Titel: Ein Haus geteilt durch 8 Kostenlos Bücher Online Lesen
Autoren: Horst Biernath
Vom Netzwerk:
zu opfern, aber er bohrte nur den Zeigefinger in die Schläfe.
    »Soso, fünf Mark, und mehr hast du nich. Na, dann renn mal heim und hol den Zaster«, sagte der Kerl und grinste.
    Die Anni schüttelte den Kopf, denn das Grinsen kam ihr nicht geheuer vor, und sie ahnte, was der Mann im Sinn hatte: »Mein Bruder bleibt hier, bis ich zurück bin.«
    »Du bist ‘n schlaues kleines Aas«, brummte der Kerl nicht ohne Respekt, »aber du irrst dir bestimmt, wenn du denkst, daß ich hier stundenlang auf dir warten tue!« Er zog eine Zwiebel in einem Zelluloidetui aus der Hosentasche und deutete mit dem Zeigefinger aufs Zifferblatt: »In eine Viertelstunde, wenn du mit die Pinkepinke nich hier bist, hau ich mitsamt ‘n Hund ab. So, und jetzt schwing dir, Mädchen!«
    Sehr wohl war es dem Peter nicht zumute, als er mit dem Hundemörder allein zurückblieb, und er zog es vor, noch ein paar Schritte weiter zurückzugehen und sich an der Uferböschung niederzuhocken, aber immer auf der Lauer und sprungbereit, falls der Kerl auf ihn losgehen sollte. Einmal kam ein Radler vorbei, und einmal pfiff jemand in den Gärten nach seinem Hund. Es war immerhin beruhigend, sich nicht ganz allein zu wissen. Die Anni rannte derweil, was die Beine hergaben, den Weg zurück.
    Lieber Gott, was die Mutter wohl sagen würde...
    Aber niemand war daheim, als sie an der Haustür schellte. Sie mußte den Hintereingang nehmen, wo die Kohlenmänner die Briketts in den Keller trugen, aber der Türschlüssel lag, wie immer in solchen Fällen, unter dem Wasserschlag des Flurfensters auf dem Regenblech. Soviel Zeit, um das Fünfmarkstück mit Zauberkunststücken aus dem Sparschwein zu kitzeln, hatte die Anni nicht. Also mußte das Schwein daran glauben. Es zersprang unter einem Hammerschlag in mehrere Teile, und das Geld klimperte über den Küchentisch. Es waren im ganzen sieben Mark und sechsundachtzig Pfennig - sauer erspartes Geld. Aber sie nahm nur das Fünfmarkstück. Die Trümmer des Porzellanschweinchens warf sie in die Kehrichttonne und legte, ehe sie sich auf den Rückweg machte und den Schlüssel wieder in seinem Versteck verwahrte, den Rest des Geldes, zu einem kleinen Turm gestapelt, in den Küchenkasten. Dann rannte sie den langen Weg wieder zurück. Der Peter sah sie mit Erleichterung kommen.
    »Hast du das Geld gekriegt?« fragte er ungläubig.
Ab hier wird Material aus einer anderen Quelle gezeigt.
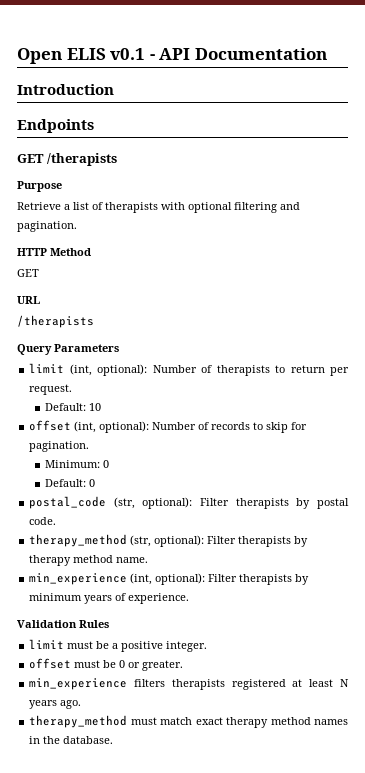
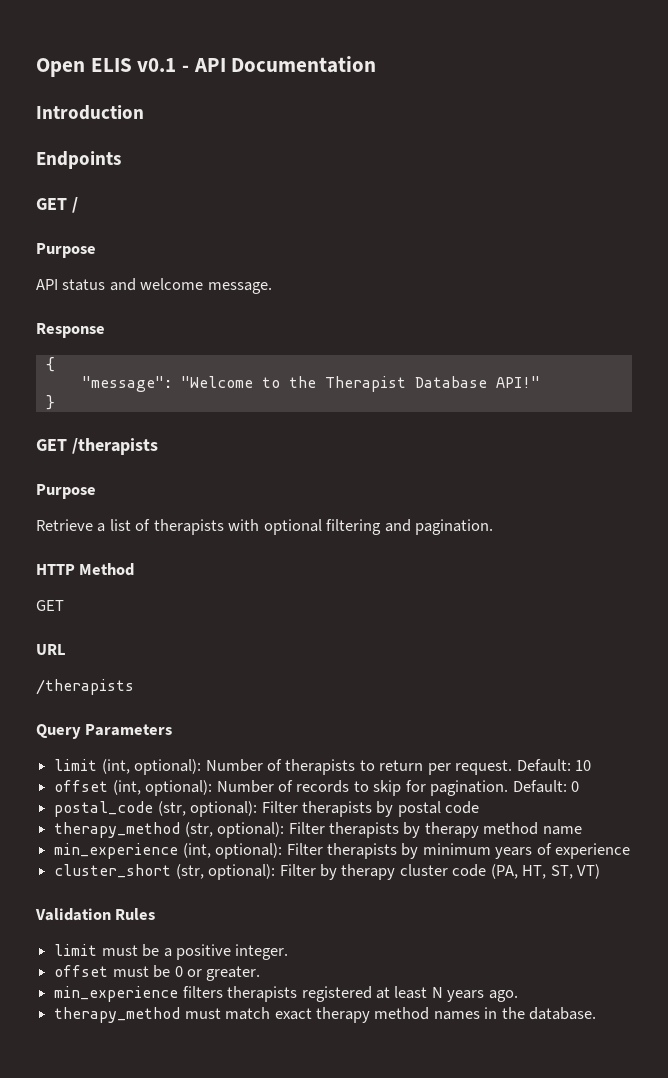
+ GET /
+ Purpose
+ API status and welcome message.
+ Response
+ {
+ "message": "Welcome to the Therapist Database API!"
+ }
- limit (int, optional): Number of therapists to return per request.
- Default: 10
+ limit (int, optional): Number of therapists to return per request. Default: 10
- offset (int, optional): Number of records to skip for pagination.
- Minimum: 0
- Default: 0
+ offset (int, optional): Number of records to skip for pagination. Default: 0
- postal_code (str, optional): Filter therapists by postal code.
+ postal_code (str, optional): Filter therapists by postal code
- therapy_method (str, optional): Filter therapists by therapy method name.
+ therapy_method (str, optional): Filter therapists by therapy method name
- min_experience (int, optional): Filter therapists by minimum years of experience.
+ min_experience (int, optional): Filter therapists by minimum years of experience
+ cluster_short (str, optional): Filter by therapy cluster code (PA, HT, ST, VT)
Sie hielt ihm stumm das blanke, schweißnasse Fünfmarkstück entgegen.
    »Und was hat die Mutti gesagt, als du ihr erzählt hast, daß du einen Hund kaufen tust?«
    »Gar nichts«, antwortete sie wahrheitsgemäß. Daran, was die Mutter sagen würde, wollte sie im Augenblick lieber nicht denken. Die Hauptsache war jetzt, daß der kleine Hund gerettet war!
    »Sünde und Schande«, brummte der Kerl, als er das Geld in Empfang nahm, »fünf Piepen für so ‘nen Hund, wo die Mutter davon een’ Stammbaum hat wie die Gräfin Koks vonne Gasanstalt.«
    »Was für eine Rasse ist es denn?« fragte Anni.
    »Bin ich ein Hundezüchter? Was geht das mir an? Aber ‘n scheener Hund is es auf alle Fälle. Wieviel seid ihr daheim? Drei, vier, fünf Leute?«
    »Vier«, antwortete der Peter.
    »Da habt ihr ‘nen schönen Braten zu Weihnachten, wo jeder von satt wird«, sagte der Kerl grinsend. »So, und denn nehmt ihn nur. Habt ihr überhaupt schon ‘nen Namen dafür?«
    Anni nahm den kleinen Hund entgegen und drückte ihn unendlich zärtlich an die Brust. Er bewegte die Pfoten, als wolle er an ihr emporkrabbeln.
    »Ich dachte, daß wir ihn Flocki nennen«, stammelte sie, »weil er so klein ist.«
    »Flocki«, sagte der Mann und brach in ein schallendes Gelächter aus, »Flocki is gut! Das is genau das richtige! Flocki, das is der schönste Name, den ihr finden konntet.« Er nahm den Sack auf, schob das Geldstück in die Hosentasche und schlurfte, während er sich vor Lachen krümmte, in seinen schweren genagelten Schuhen davon.
    »Ich mein’, daß der spinnt«, sagte die Anni kopfschüttelnd, »was es da zu lachen gibt, möchte ich wissen.«
    »Und die Mutti hat es echt wahr erlaubt, daß du den Hund kaufst?« fragte der Peter zum zweitenmal, denn er konnte das noch immer nicht recht fassen.
    »Sie war gerade nicht daheim«, murmelte Anni unbehaglich.
    »Mach Sachen! Sie war nicht daheim? Und wie bist du dann ans Geld gekommen?«
    »Ich hab’ ‘s Sparschwein zerschlagen.«
    Der Peter starrte seine Schwester an, als traue er seinen Augen und Ohren nicht mehr.